The ensuing Finals rubber match with the deeper Lakers wasn’t especially close, as Johnson was by far the best player in the series and Kevin McHale played on a broken foot. Bird led Boston in scoring, rebounding, steals and blocks. 

He’d register his finest shooting season yet in 1987-88 (53%/41%/92%) while averaging a personal-best 29.9 points per game. It earned him another MVP runner-up and a record ninth All-NBA first-team selection to start his career. 

The aging legend opened the 1988 playoffs on fire but struggled like never before in the conference finals, succumbing to the defensive brilliance of Dennis Rodman, whom he’d previously torched. Over six games, Bird shot a career-low 35% and posted just 19.8 points per game. (To be fair, he also averaged 12.2 rebounds, 6.2 assists, 2.7 steals and 1.8 blocks.)

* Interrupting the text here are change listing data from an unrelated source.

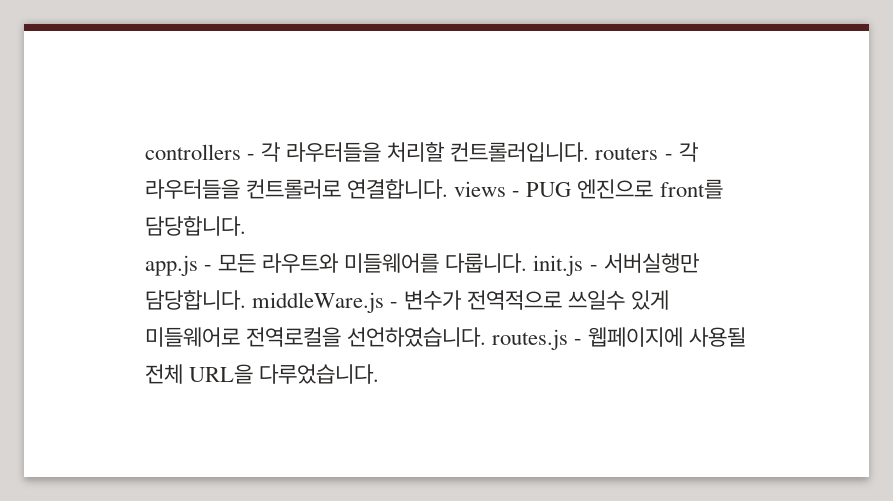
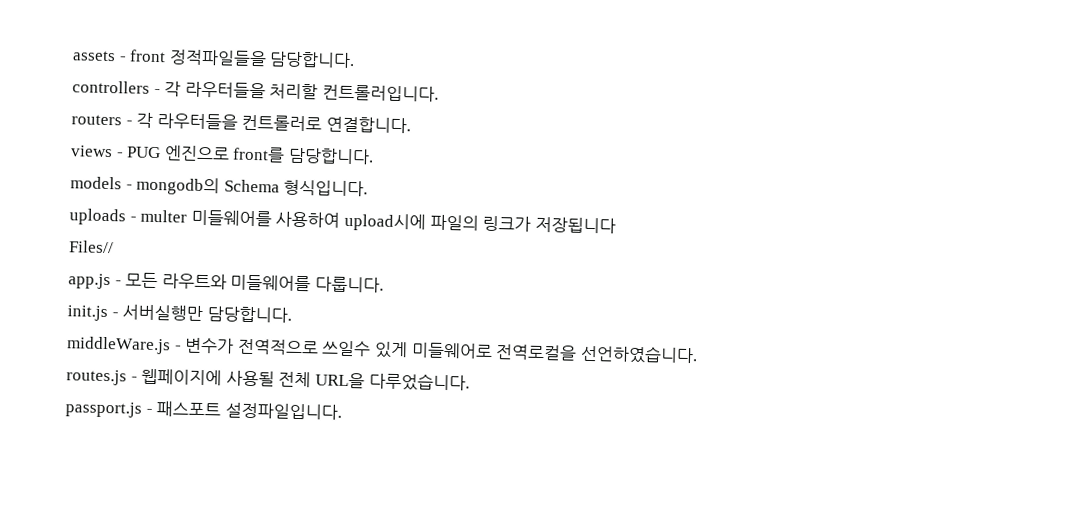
+ assets - front 정적파일들을 담당합니다.
- controllers - 각 라우터들을 처리할 컨트롤러입니다. routers - 각 라우터들을 컨트롤러로 연결합니다. views - PUG 엔진으로 front를 담당합니다.
+ controllers - 각 라우터들을 처리할 컨트롤러입니다.
+ routers - 각 라우터들을 컨트롤러로 연결합니다.
+ views - PUG 엔진으로 front를 담당합니다.
+ models - mongodb의 Schema 형식입니다.
+ uploads - multer 미들웨어를 사용하여 upload시에 파일의 링크가 저장됩니다
+ Files//
- app.js - 모든 라우트와 미들웨어를 다룹니다. init.js - 서버실행만 담당합니다. middleWare.js - 변수가 전역적으로 쓰일수 있게 미들웨어로 전역로컬을 선언하였습니다. routes.js - 웹페이지에 사용될 전체 URL을 다루었습니다.
+ app.js - 모든 라우트와 미들웨어를 다룹니다.
+ init.js - 서버실행만 담당합니다.
+ middleWare.js - 변수가 전역적으로 쓰일수 있게 미들웨어로 전역로컬을 선언하였습니다.
+ routes.js - 웹페이지에 사용될 전체 URL을 다루었습니다.
+ passport.js - 패스포트 설정파일입니다.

The loss to Detroit effectually marked the end of Bird’s prime and the Celtics’ dynasty, which required a greater contribution from its best player than most others. 

A worn-down Bird, who’d already been playing through serious back pain, missed nearly all of the 1988-89 season because of bone spurs in his heels. He’d average 22-9-7 over his last three seasons, while Boston won just one playoff series. 

The slight decline didn’t change the fact that his career marks are unrivaled. The three-time champ averaged 24-10-6 (with 50%/38%/89% shooting splits) in the regular season and 24-10-7 in the postseason. No one else has ever hit all three of those benchmarks, with only Giannis Antetokounmpo approaching them.

Their contrast in athleticism couldn’t be starker, and it conjures a famous refrain about Bird not being able to run or jump. But oftentimes, he was the smartest and played the hardest. Don’t sleep on the self-proclaimed Hick from French Lick’s skill, either.

“It’s really just a 10-year run,” Wright said. “But what an unbelievable 10-year run.”